» Records for this exercise:
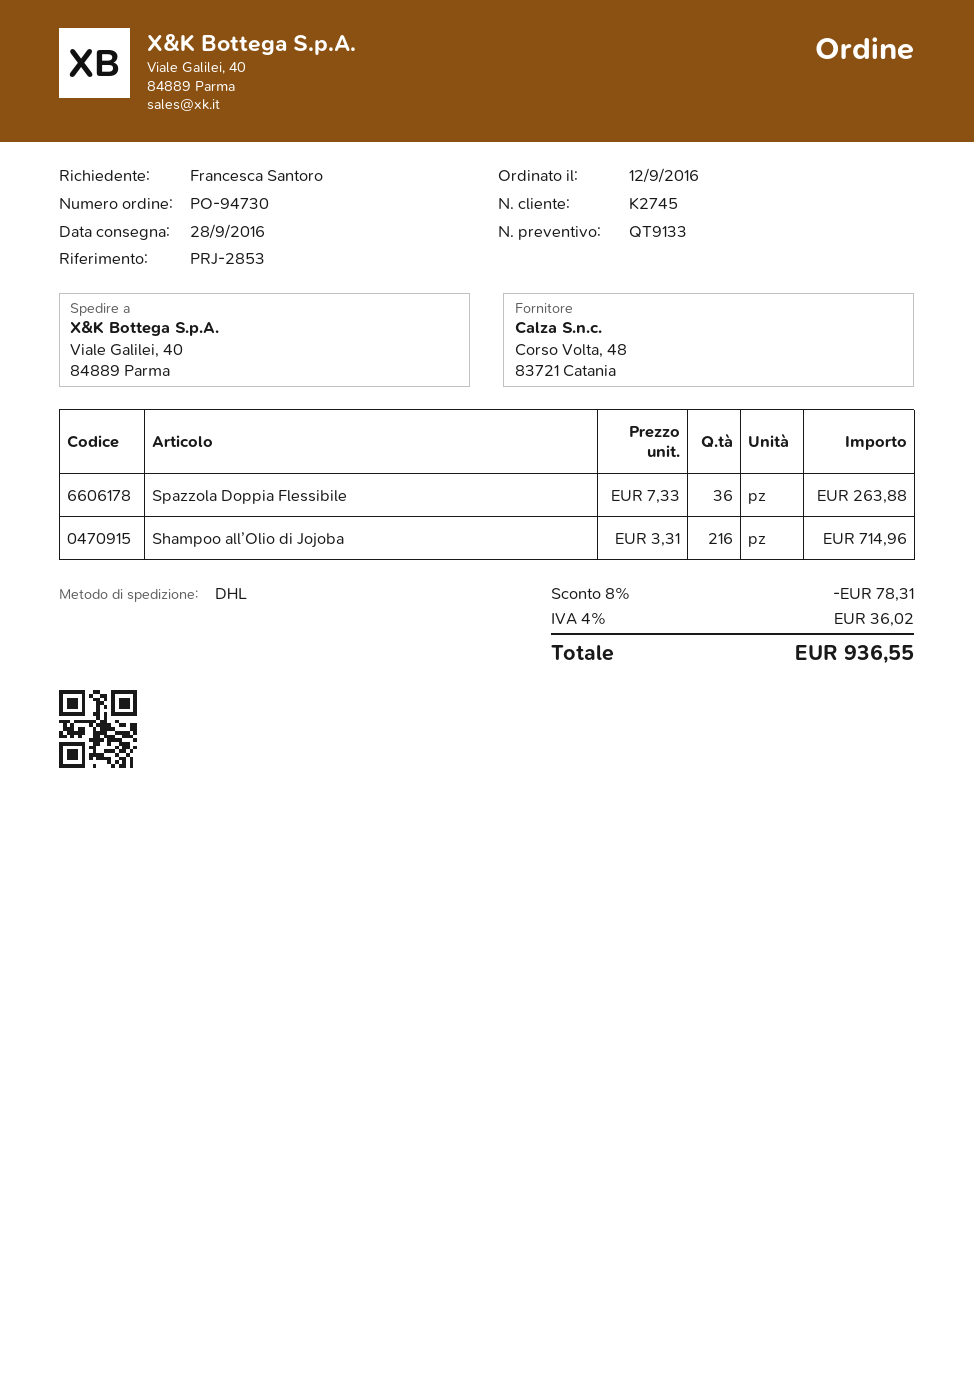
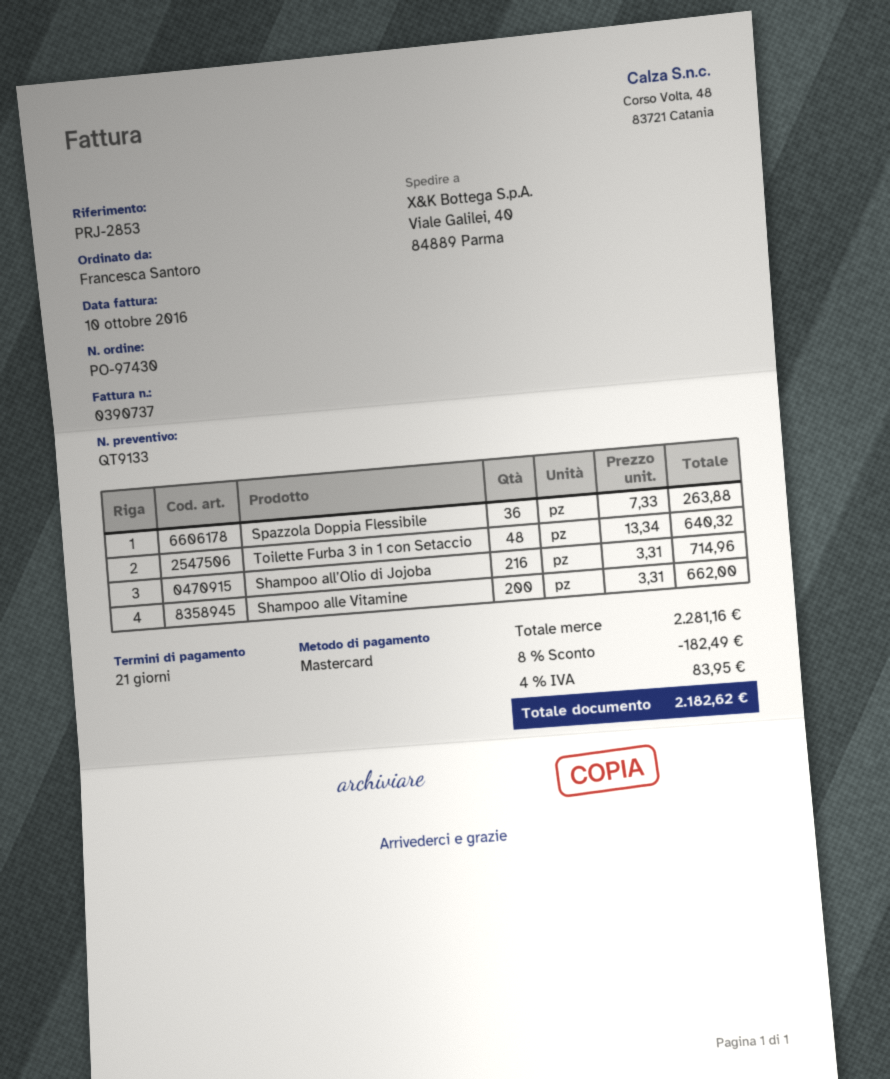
order number: PO-94730 -> PO-97430
Toilette Furba 3 in 1 con Setaccio: none -> 48 x 13.34 = 640.32
Shampoo alle Vitamine: none -> 200 x 3.31 = 662.00
discount: 8% = 78.31 -> 8% = 182.49
tax: 4% = 36.02 -> 4% = 83.95
total: 936.55 -> 2182.62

» Aim of the task: Restate exactly the lines running from the line with "discount: 8% = 78.31 -> 8% = 182.49" to the end of the entries above, both ends included.

» Exercise answer:
discount: 8% = 78.31 -> 8% = 182.49
tax: 4% = 36.02 -> 4% = 83.95
total: 936.55 -> 2182.62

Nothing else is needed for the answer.